__Data for this task__:
━━━━━━━━━━━━━━━━━━━━

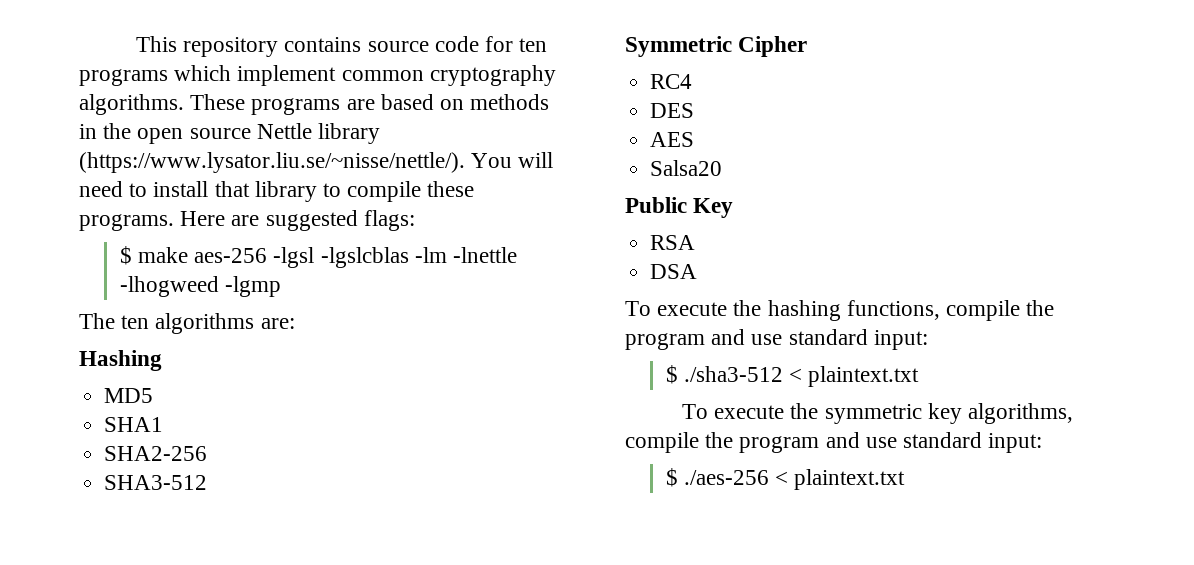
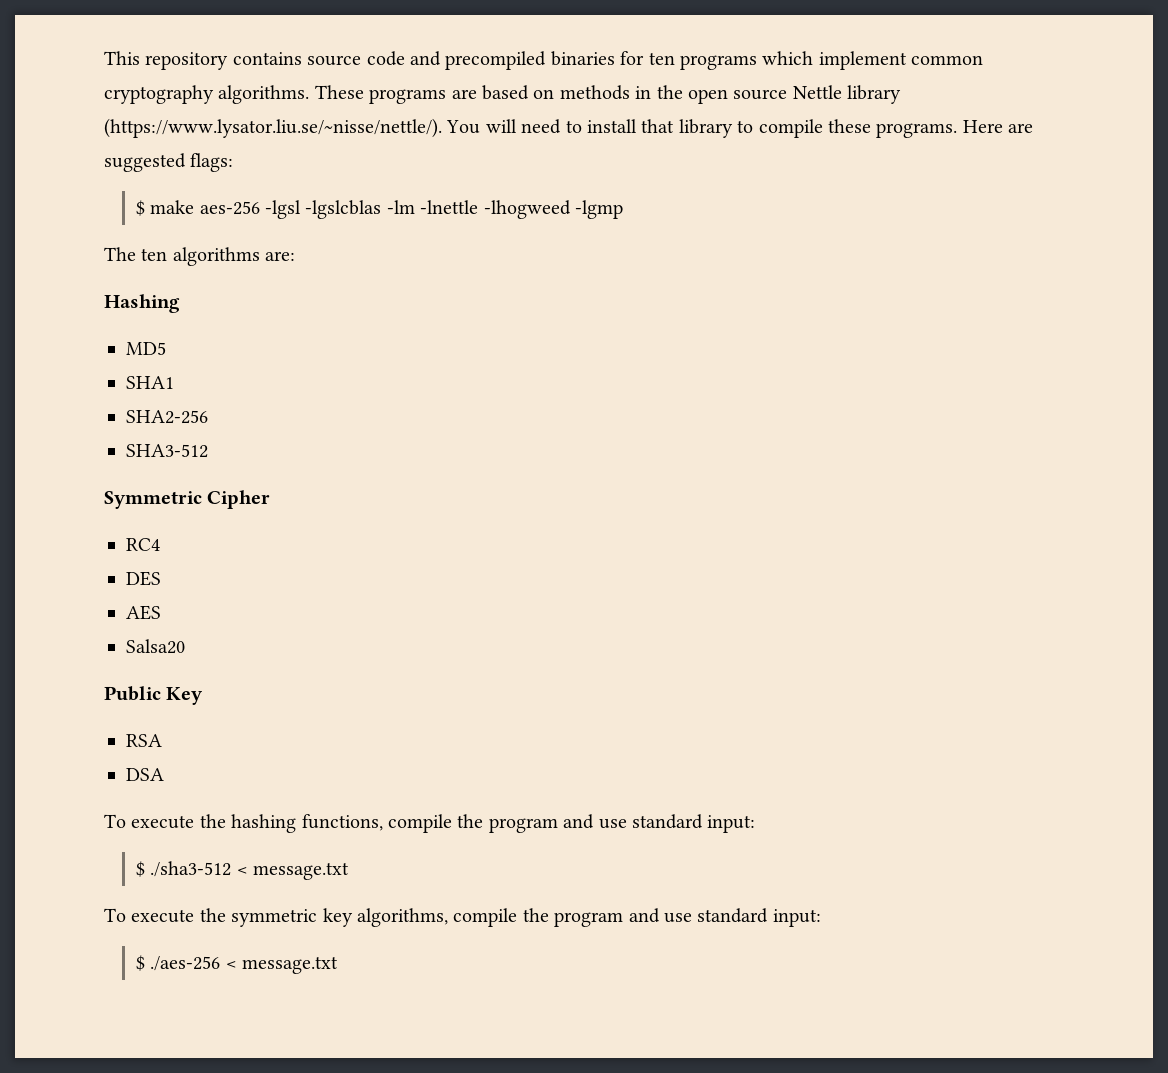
- This repository contains source code for ten programs which implement common cryptography algorithms.
+ This repository contains source code and precompiled binaries for ten programs which implement common cryptography algorithms.
- $ ./sha3-512 < plaintext.txt
+ $ ./sha3-512 < message.txt
- $ ./aes-256 < plaintext.txt
+ $ ./aes-256 < message.txt

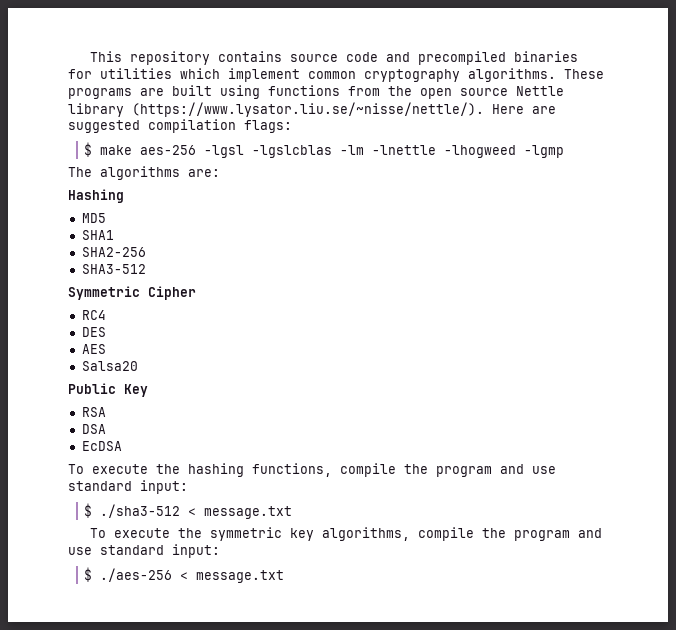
- This repository contains source code and precompiled binaries for ten programs which implement common cryptography algorithms.
+ This repository contains source code and precompiled binaries for utilities which implement common cryptography algorithms.
- These programs are based on methods in the open source Nettle library (https://www.lysator.liu.se/~nisse/nettle/). You will need to install that library to compile these programs. Here are suggested flags:
+ These programs are built using functions from the open source Nettle library (https://www.lysator.liu.se/~nisse/nettle/). Here are suggested compilation flags:
- The ten algorithms are:
+ The algorithms are:
+ EcDSA

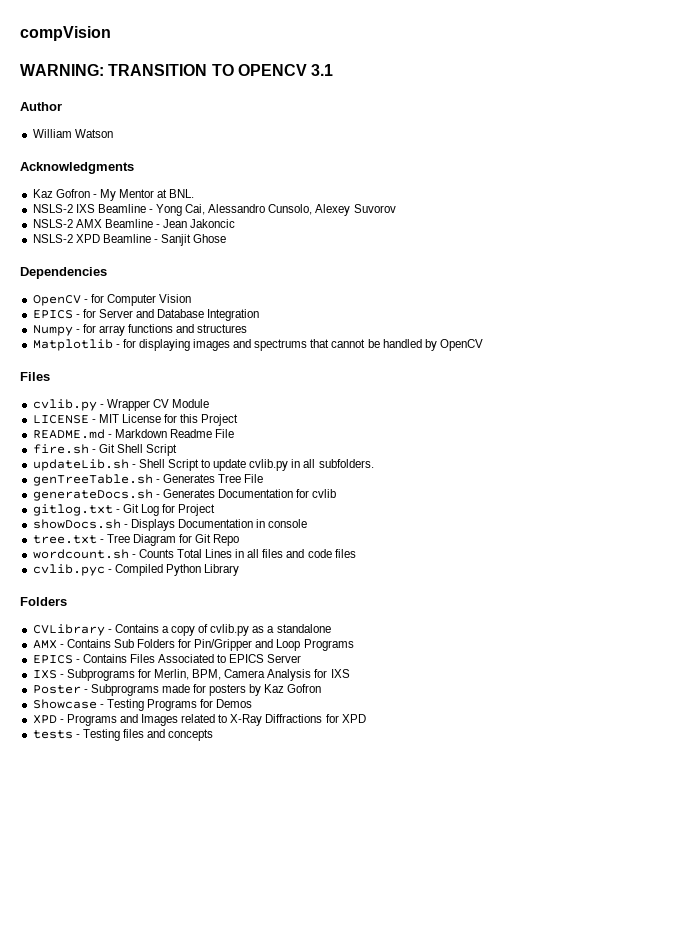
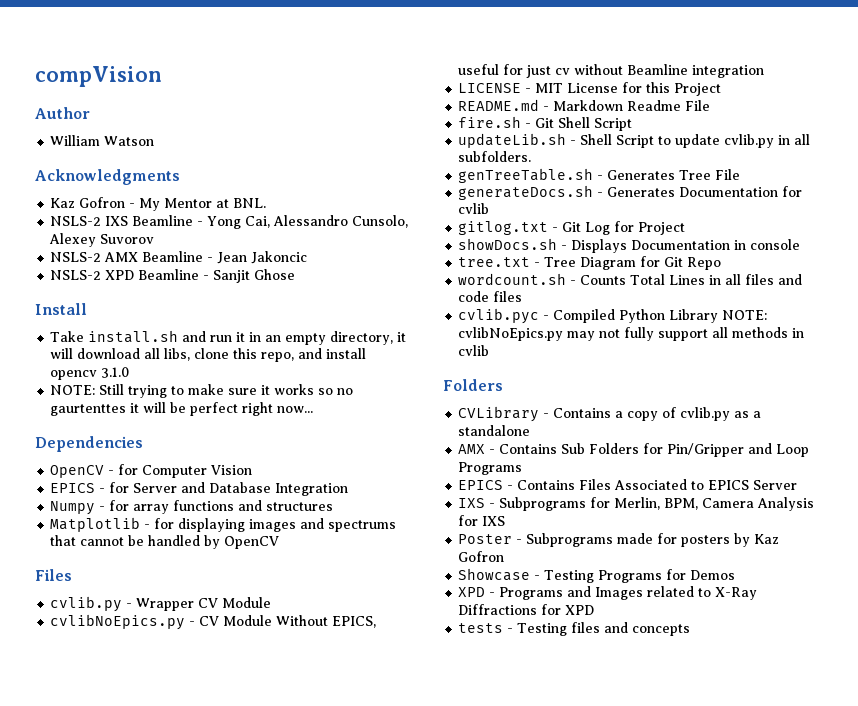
- WARNING: TRANSITION TO OPENCV 3.1
+ Install
+ Take install.sh and run it in an empty directory, it will download all libs, clone this repo, and install opencv 3.1.0
+ NOTE: Still trying to make sure it works so no gaurtenttes it will be perfect right now...
+ cvlibNoEpics.py - CV Module Without EPICS, useful for just cv without Beamline integration
- cvlib.pyc - Compiled Python Library
+ cvlib.pyc - Compiled Python Library NOTE: cvlibNoEpics.py may not fully support all methods in cvlib

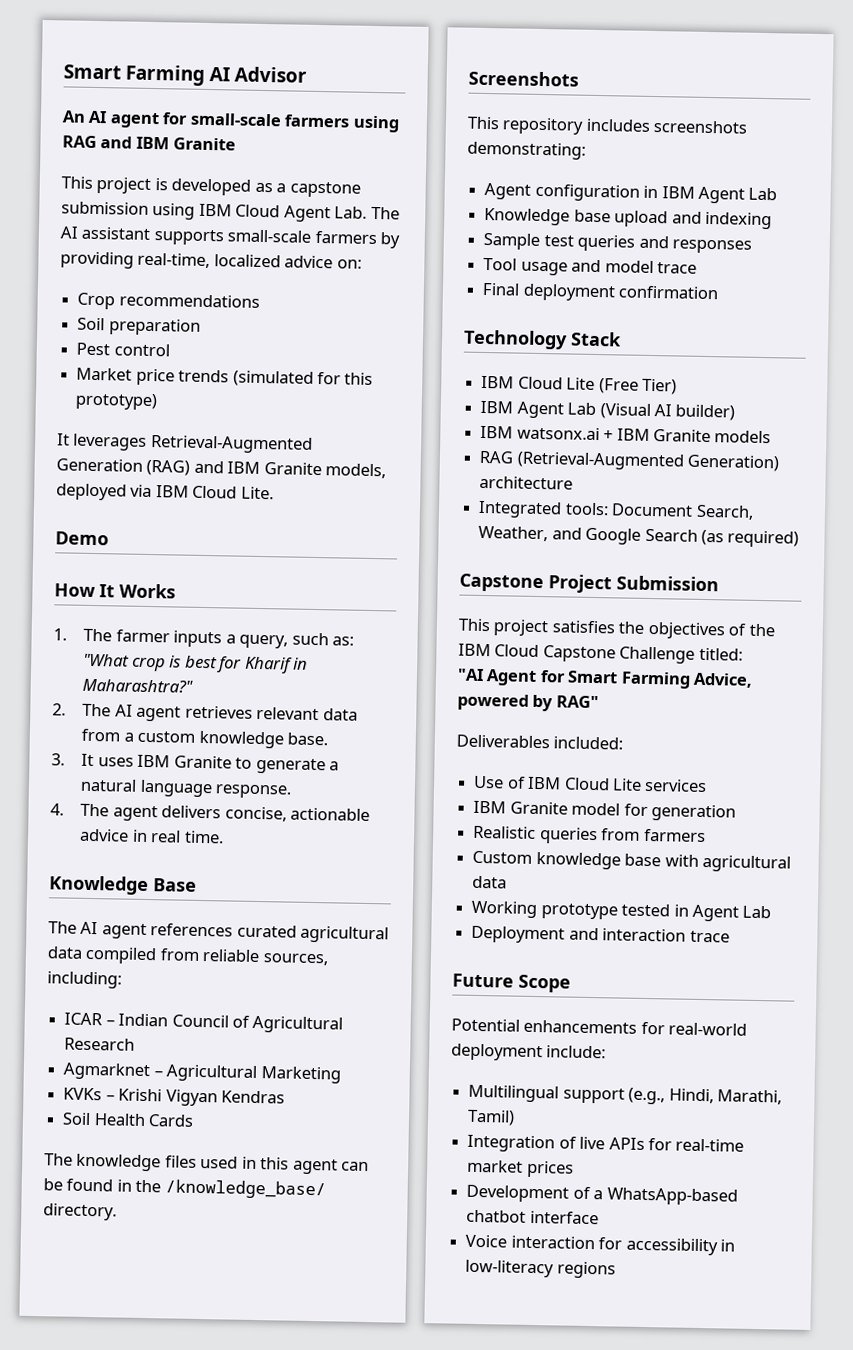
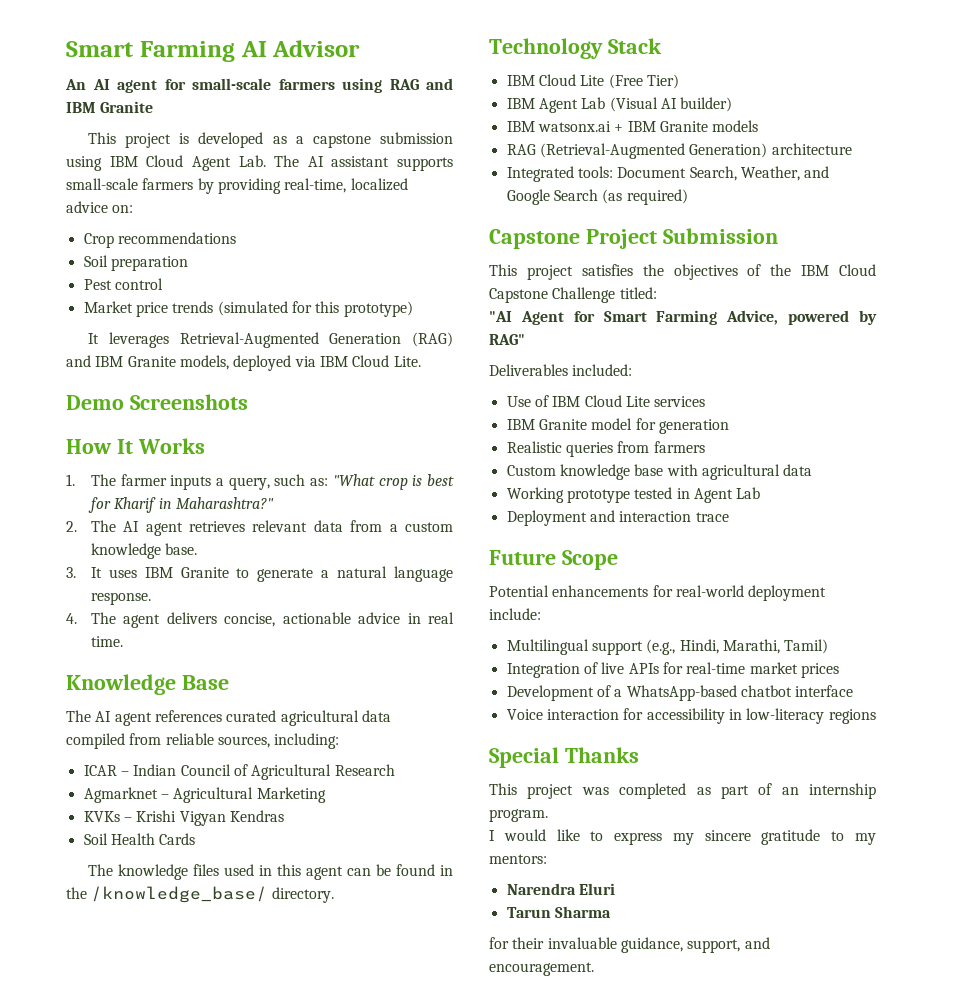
- Demo
+ Demo Screenshots
- Screenshots
- This repository includes screenshots demonstrating:
- Agent configuration in IBM Agent Lab
- Knowledge base upload and indexing
- Sample test queries and responses
- Tool usage and model trace
- Final deployment confirmation
+ Special Thanks
+ This project was completed as part of an internship program.
+ I would like to express my sincere gratitude to my mentors:
+ Narendra Eluri
+ Tarun Sharma
+ for their invaluable guidance, support, and encouragement.

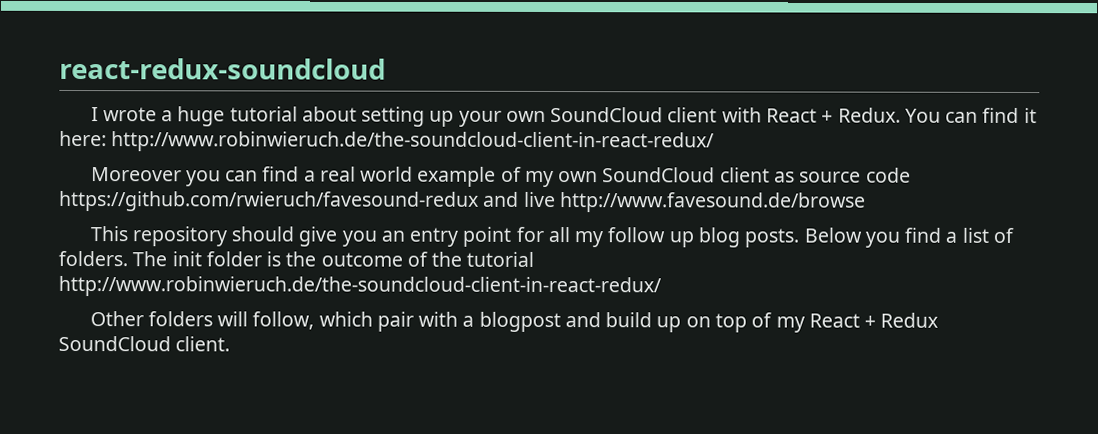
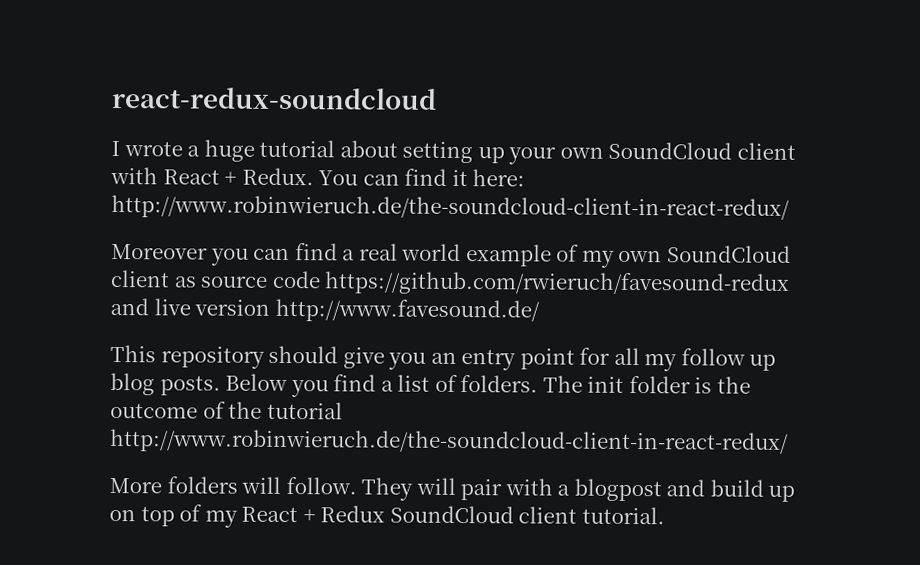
- Moreover you can find a real world example of my own SoundCloud client as source code https://github.com/rwieruch/favesound-redux and live http://www.favesound.de/browse
+ Moreover you can find a real world example of my own SoundCloud client as source code https://github.com/rwieruch/favesound-redux and live version http://www.favesound.de/
- Other folders will follow, which pair with a blogpost and build up on top of my React + Redux SoundCloud client.
+ More folders will follow. They will pair with a blogpost and build up on top of my React + Redux SoundCloud client tutorial.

━━━━━━━━━━━━━━━━━━━━

__Try it__: A word-for-word transcript of the entries above is needed, with pictures removed.

__Task response__:
- This repository contains source code for ten programs which implement common cryptography algorithms.
+ This repository contains source code and precompiled binaries for ten programs which implement common cryptography algorithms.
- $ ./sha3-512 < plaintext.txt
+ $ ./sha3-512 < message.txt
- $ ./aes-256 < plaintext.txt
+ $ ./aes-256 < message.txt

- This repository contains source code and precompiled binaries for ten programs which implement common cryptography algorithms.
+ This repository contains source code and precompiled binaries for utilities which implement common cryptography algorithms.
- These programs are based on methods in the open source Nettle library (https://www.lysator.liu.se/~nisse/nettle/). You will need to install that library to compile these programs. Here are suggested flags:
+ These programs are built using functions from the open source Nettle library (https://www.lysator.liu.se/~nisse/nettle/). Here are suggested compilation flags:
- The ten algorithms are:
+ The algorithms are:
+ EcDSA

- WARNING: TRANSITION TO OPENCV 3.1
+ Install
+ Take install.sh and run it in an empty directory, it will download all libs, clone this repo, and install opencv 3.1.0
+ NOTE: Still trying to make sure it works so no gaurtenttes it will be perfect right now...
+ cvlibNoEpics.py - CV Module Without EPICS, useful for just cv without Beamline integration
- cvlib.pyc - Compiled Python Library
+ cvlib.pyc - Compiled Python Library NOTE: cvlibNoEpics.py may not fully support all methods in cvlib

- Demo
+ Demo Screenshots
- Screenshots
- This repository includes screenshots demonstrating:
- Agent configuration in IBM Agent Lab
- Knowledge base upload and indexing
- Sample test queries and responses
- Tool usage and model trace
- Final deployment confirmation
+ Special Thanks
+ This project was completed as part of an internship program.
+ I would like to express my sincere gratitude to my mentors:
+ Narendra Eluri
+ Tarun Sharma
+ for their invaluable guidance, support, and encouragement.

- Moreover you can find a real world example of my own SoundCloud client as source code https://github.com/rwieruch/favesound-redux and live http://www.favesound.de/browse
+ Moreover you can find a real world example of my own SoundCloud client as source code https://github.com/rwieruch/favesound-redux and live version http://www.favesound.de/
- Other folders will follow, which pair with a blogpost and build up on top of my React + Redux SoundCloud client.
+ More folders will follow. They will pair with a blogpost and build up on top of my React + Redux SoundCloud client tutorial.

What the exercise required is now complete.